During the Democratic primary campaign, Clinton was forced by the pincer movement of Bernie Sanders and Donald Trump, both of whom vehemently denounced the “free trade” agenda of the corporate elites for the job-killing, environment-destroying fraud it is, to back away from what was supposed to be the crown jewel of the “free trade” agenda, the Trans-Pacific Partnership (TPP) between the U.S. and 28 Pacific Rim nations. But the WikiLeaks documents indicate that Clinton remains a free-trader at heart. McManus quotes a leaked e-mail from one of Clinton’s speechwriters who had to draft a speech in which she’d come out against TPP. “This is indeed a hard balance to strike, since we don’t want to invite mockery for being too enthusiastically opposed to a deal she once championed,” the writer said.
So if, with or without the aid of progressives and Leftists reluctantly settling for her as the lesser evil against Donald Trump, Hillary Clinton is elected to the White House, she’ll be … another President Clinton, figuratively as well as literally. We’ll have to do a lot of street protesting and disrupting to push her as far Left in office as we pushed her during the campaign, especially since there’ll be a whole network of corporate leaders and wealthy individuals pushing her in the opposite direction. And yet voting for Hillary Clinton for President in 2016 is essential because the alternative is Donald Trump, who — as much as the Republican establishment hates him — has throughout his campaign promoted a hard-Right agenda including massive tax giveaways to the rich, packing the U.S. courts (not just the Supreme Court!) with anti-choice and anti-Queer judges, locking the doors of the U.S. to Mexicans and Muslims and cranking up the “war on terror” to include out-and-out war crimes.
It is, of course, the structure of the American political system that forces such hard choices on us. America’s single-member winner-take-all legislative districts (mandated not by the Constitution but a law passed by Congress in 1842) and the separation-of-powers system that elects the President separately from the legislative leadership makes it impossible for voters to register their discontent by electing people from alternative political parties.
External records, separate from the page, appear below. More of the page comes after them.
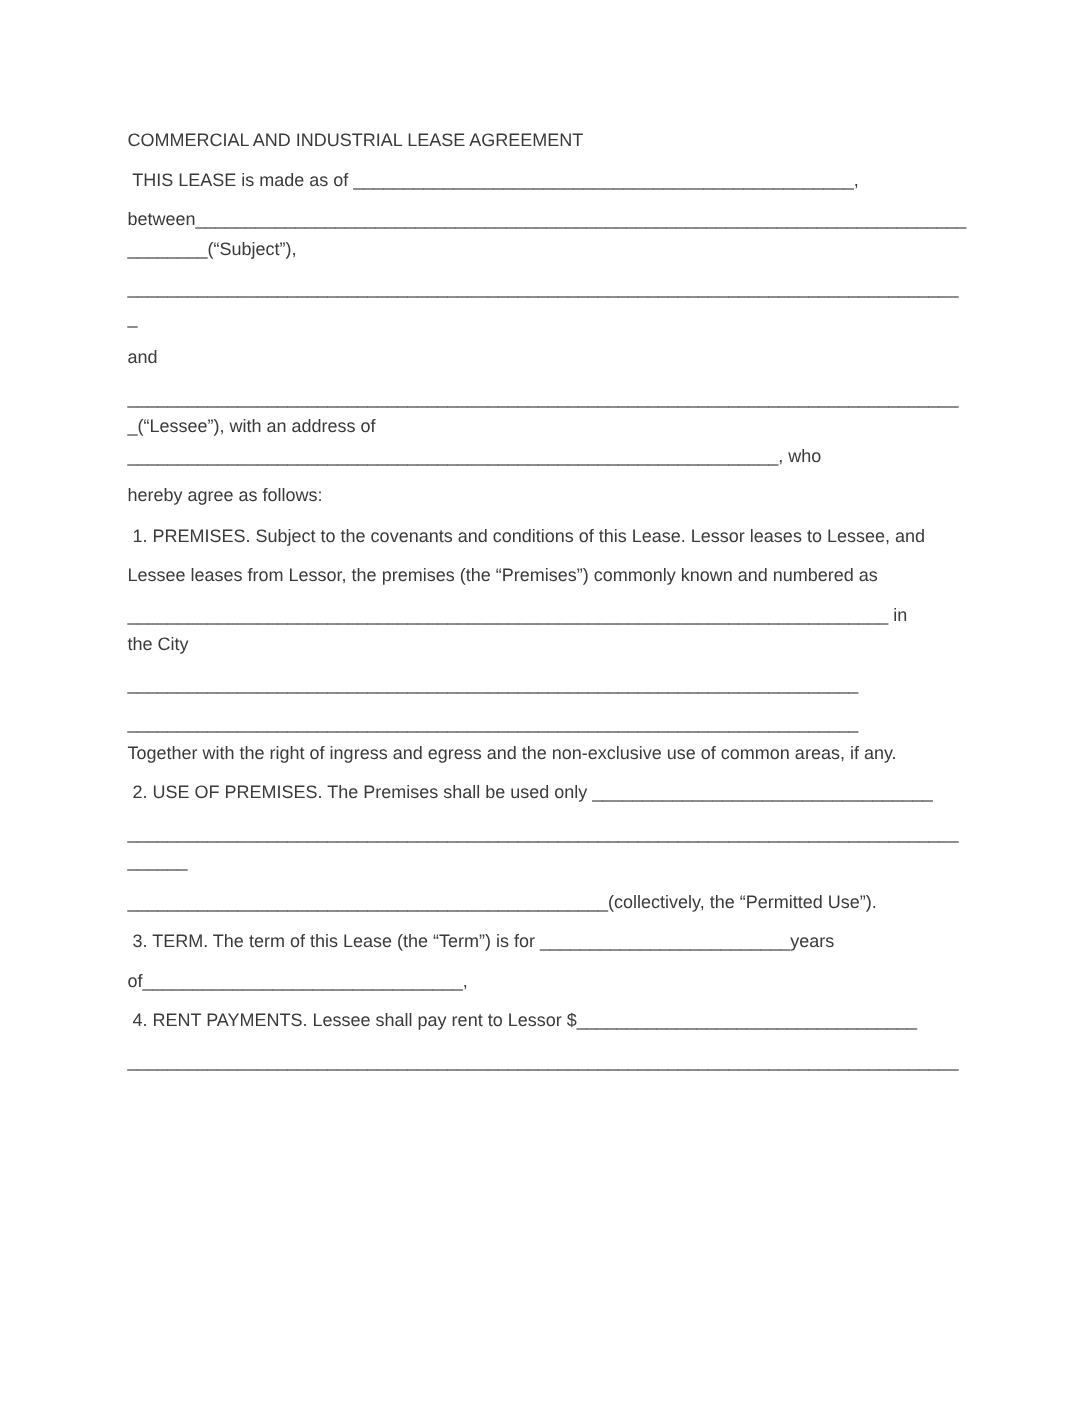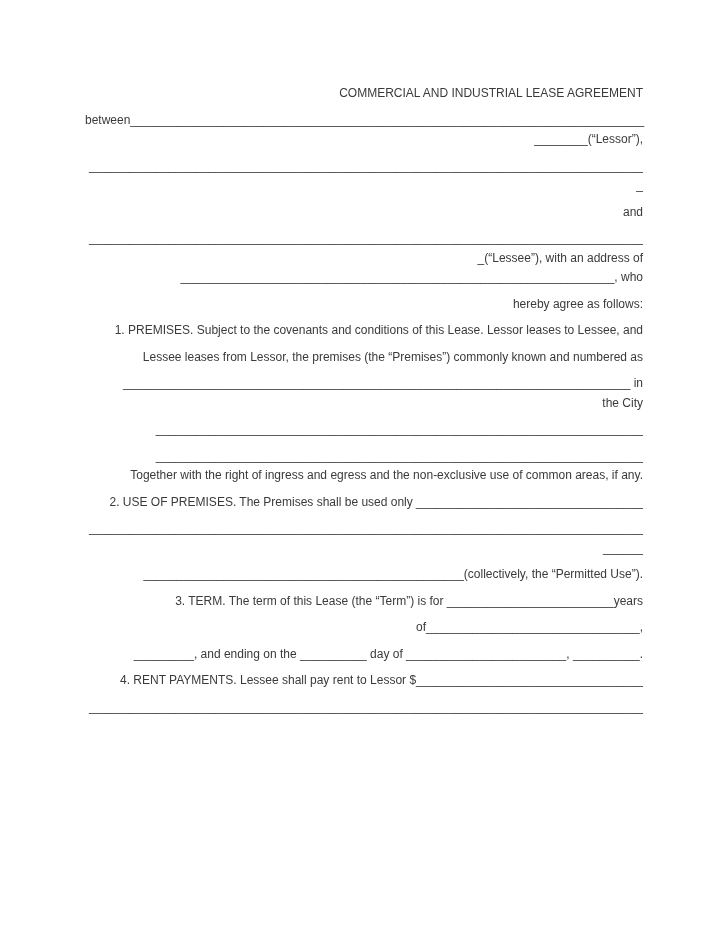--- a/index.html
+++ b/index.html
@@ -14,21 +14,20 @@
     width: 728px;
     height: 942px;
     box-sizing: border-box;
     padding: 84px 0 0 85px;
     background: #ffffff;
     overflow: hidden;
   }
   .doc-body {
     width: 558px;
     color: #3a3a3a;
-    text-align: right;
   }
   .para + .para {
     margin-top: 7px;
   }
   .line {
     font-family: "Liberation Sans", sans-serif;
     font-size: 12px;
     line-height: 19.5px;
     white-space: pre;
     letter-spacing: 0;
@@ -36,22 +35,25 @@
 </style>
 </head>
 <body style="background: rgb(255, 255, 255);">
 
 <div class="page">
   <div class="doc-body" id="doc" style="color: rgb(58, 58, 58);">
       <div class="para">
         <div class="line">COMMERCIAL AND INDUSTRIAL LEASE AGREEMENT</div>
       </div>
       <div class="para">
+        <div class="line"> THIS LEASE is made as of __________________________________________________,</div>
+      </div>
+      <div class="para">
         <div class="line">between_____________________________________________________________________________</div>
-        <div class="line">________(“Lessor”),</div>
+        <div class="line">________(“Subject”),</div>
       </div>
       <div class="para">
         <div class="line">___________________________________________________________________________________</div>
         <div class="line">_</div>
       </div>
       <div class="para">
         <div class="line">and</div>
       </div>
       <div class="para">
         <div class="line">___________________________________________________________________________________</div>
@@ -88,22 +90,19 @@
       <div class="para">
         <div class="line">________________________________________________(collectively, the “Permitted Use”).</div>
       </div>
       <div class="para">
         <div class="line"> 3. TERM. The term of this Lease (the “Term”) is for _________________________years</div>
       </div>
       <div class="para">
         <div class="line">of________________________________,</div>
       </div>
       <div class="para">
-        <div class="line">_________, and ending on the __________ day of ________________________, __________.</div>
-      </div>
-      <div class="para">
         <div class="line"> 4. RENT PAYMENTS. Lessee shall pay rent to Lessor $__________________________________</div>
       </div>
       <div class="para">
         <div class="line">___________________________________________________________________________________</div>
       </div>
     </div>
 </div>
 
 </body></html>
It made sense to organize the Green Party in Germany, where the movement started, because once you get 5 percent or more of the vote nationwide you get that percentage of seats in the national legislature. It made no sense to organize a Green Party in the U.S. because those who did so — and those who vote for it — have essentially consigned themselves to political oblivion.
This year I’ve done a lot of reflecting on the irony that I’ve seized on Germany, of all countries — the nation that in the first half of the 20th century sparked two world wars and carried out the Holocaust — as a nation that does democracy better than we do and one we’d do well to use as a model. And Germany is a model for the U.S. in another way, too; their system allowed a woman, Angela Merkel, to rise to head one of their two largest political parties and thereby, when that party won enough seats to lead the country, to become their head of state without it being any big deal.
A far cry from the bizarre stew of sexual politics our own election has become this year — though, as tough and unpleasant a choice as this year’s Presidential vote is, it does my heart good to see a man with such horrible attitudes towards women as Donald Trump facing, as the last person standing between him and his heart’s desire … a woman. And a capable, intelligent, professionally and personally competent woman at that, a polar opposite from the successive bimbos that have shared Donald Trump’s bed!